2) Learn from other professionals
There are some excellent professional bodies for equity professionals, including the Global Equity Organization (, and the National Association of Stock Plan Professionals ( Many countries have national organisations promoting employee share ownership, such as ProShare in the UK ( Joining these organisations is an excellent way of learning from others and seeking advice. Some of them have messageboards where information is exchanged, and this is a great way to share experience.

3) Get your plan design right
Good plan design is crucial, whether your plan is in one jurisdiction or multiple countries. When you are launching a plan internationally, take advice on the compliance consequences. Small adjustments to the plan before the launch can often make your life much easier.

4) Legal and tax issues are equally important
A share plan always has both regulatory and tax issues. You might have to make filings with national authorities, and there are sometimes annual tax declarations – both for the company and the participant.
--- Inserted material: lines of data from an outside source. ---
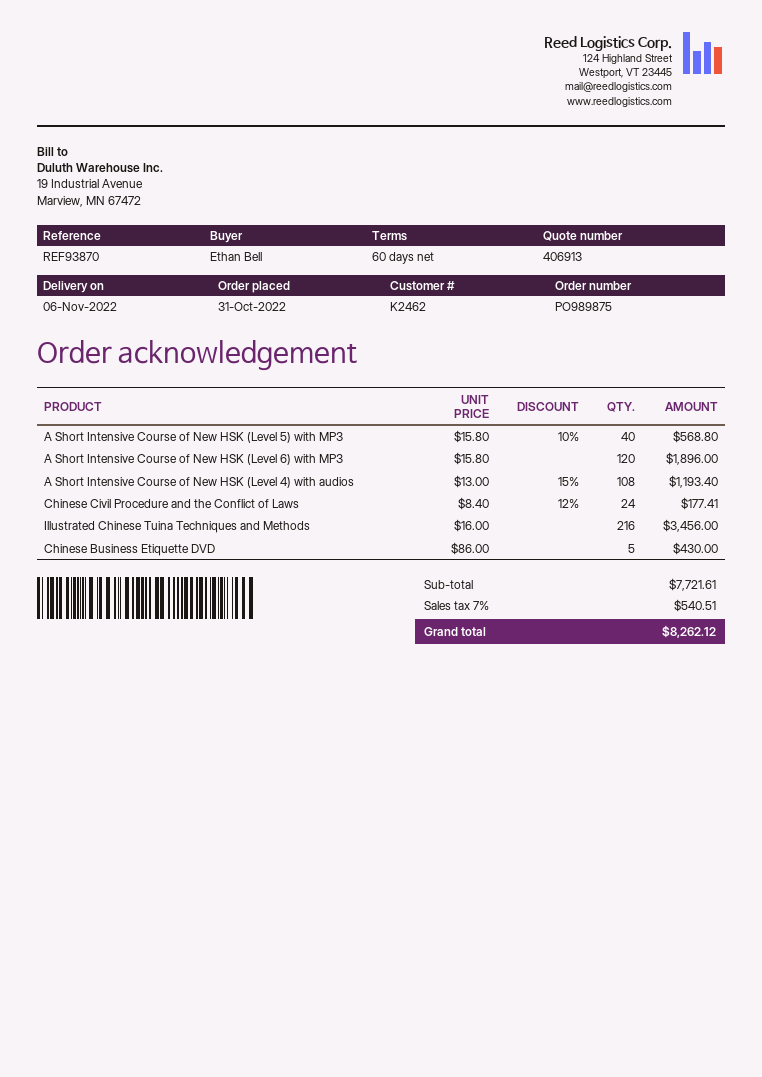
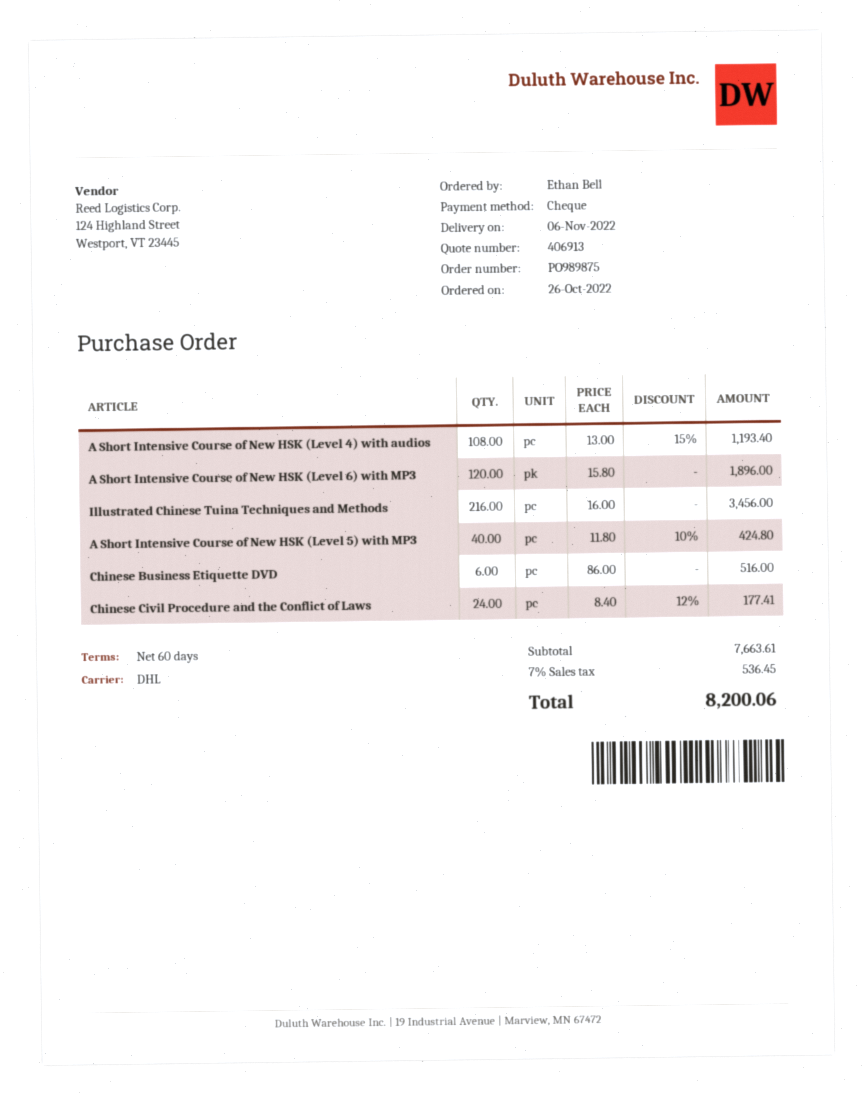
order date: 2022-10-31 -> 2022-10-26
A Short Intensive Course of New HSK (Level 5) with MP3: 40 x 15.80 - 10% = 568.80 -> 40 x 11.80 - 10% = 424.80
Chinese Business Etiquette DVD: 5 x 86.00 = 430.00 -> 6 x 86.00 = 516.00
subtotal: 7721.61 -> 7663.61
tax: 7% = 540.51 -> 7% = 536.45
total: 8262.12 -> 8200.06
Plus, you need to be on top of the tax consequences of the different phases of your plan – for the parent company, the local company and, not least, the participants themselves.


5) Use professional advice carefully
Costs can quickly run out of control if you engage specialist advice in every country.  By identifying key issues at the outset, you can control your budget and avoid paying top dollar for routine work.

6) Look at the technology options
A few specialists (like ShareReporter!) have set up databases of international regulatory and tax information. These can help reduce costs significantly, and give you a practical, commercial view of the issues. They are usually regularly updated, and available on a subscription basis, meaning the ongoing compliance can be budgeted.

7) Don’t forget employee communications
Companies tend to focus on employee communications to encourage take-up of the share plan, but then neglect to keep the participants up to date about the plan during its lifespan. Employees need to understand the tax (and sometimes regulatory) issues of the plans, and giving them tax guides for their country is recommended.

8) Some countries might be ‘impossible’ – it’s best to accept this reality
There are some countries where running your plan may just prove so difficult that it best to take a pragmatic view and accept that you will have to exclude them from the standard plan. Giving a cash alternative is a perfectly acceptable way to go.

9) Employee numbers make a difference
It is often assumed that it not worth operating a share plan in a country where you only have a handful of employees.  In reality, the opposite can be true and your compliance risk rises with employee numbers.  This is especially the case with security law filings.

10) Work with your administrator
The administrator of your share plan is a key ally, and should be able to offer some practical tips as to how other companies deal with international issues.